Sen. Jeff Sessions said Wednesday the refugee bill that the House of Representatives is considering, The American SAFE Act, doesn’t protect the interests of the American people.
He said in a statement that the proposal is based on “a flawed premise” that the U.S. government can properly “vet Syrian refugees.”
“Just over a month ago, officials from the Department of Homeland Security admitted before the Immigration Subcommittee that there is no database in Syria against which they can run a check” Sessions said. “They have no way to enter Syria to verify the applicants’ personal information. And we know the region is being flooded with false documents.”

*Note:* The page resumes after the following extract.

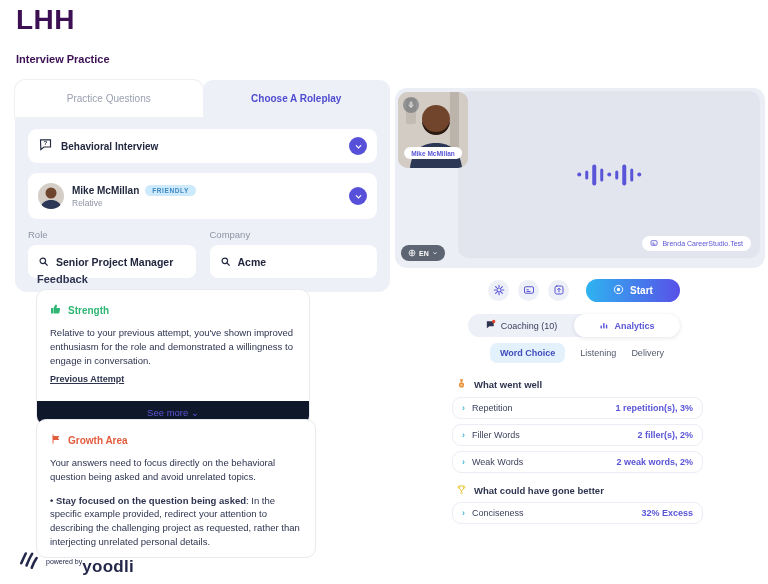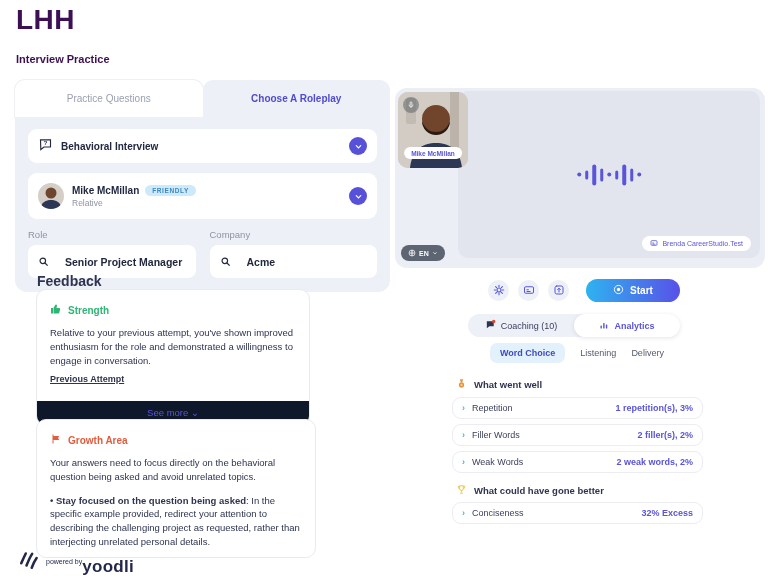"Senior Project Manager" .input-box { gap: 16px -> 7px }
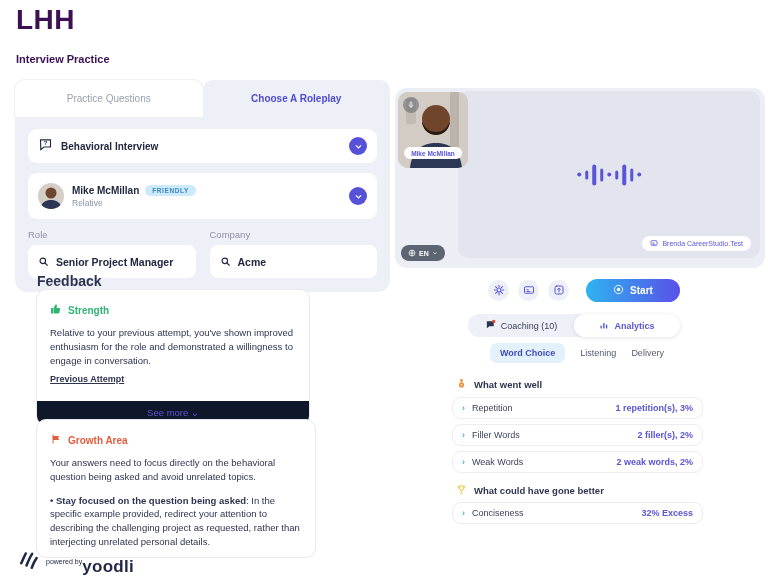"Feedback" .feedback-heading { font-size: 14px -> 11px }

Sessions also blasted the plan as fiscally irresponsible. He pointed to a recent analysis showing that 10,000 refugees would cost the American taxpayer $6.5 billion. He said that the plan does not “offset a single penny of increased refugee resettlement costs.” Sessions said:
As currently structured, the House plan would give the President the money he wants for refugee resettlement and then leave taxpayers on the hook now and in the years to come for the tens of billions of dollars in uncapped welfare, education, and entitlement costs certain to accrue. Thus, in addition to the enormous welfare costs – 91% of recent Middle Eastern refugees are on food stamps and 73% receive free healthcare – we will also be taking money directly from Americans’ Social Security and Medicare Trust Funds to provide retirement benefits for refugees. The real costs of this refugee expansion has not even been ascertained.
He said that the act allows, “the President to continue to bring in as many refugees as he wants from anywhere in the world.”
Sessions argued that the only solution America has is to, “not to have the populations of all the Middle Eastern countries move to Europe and the United States.”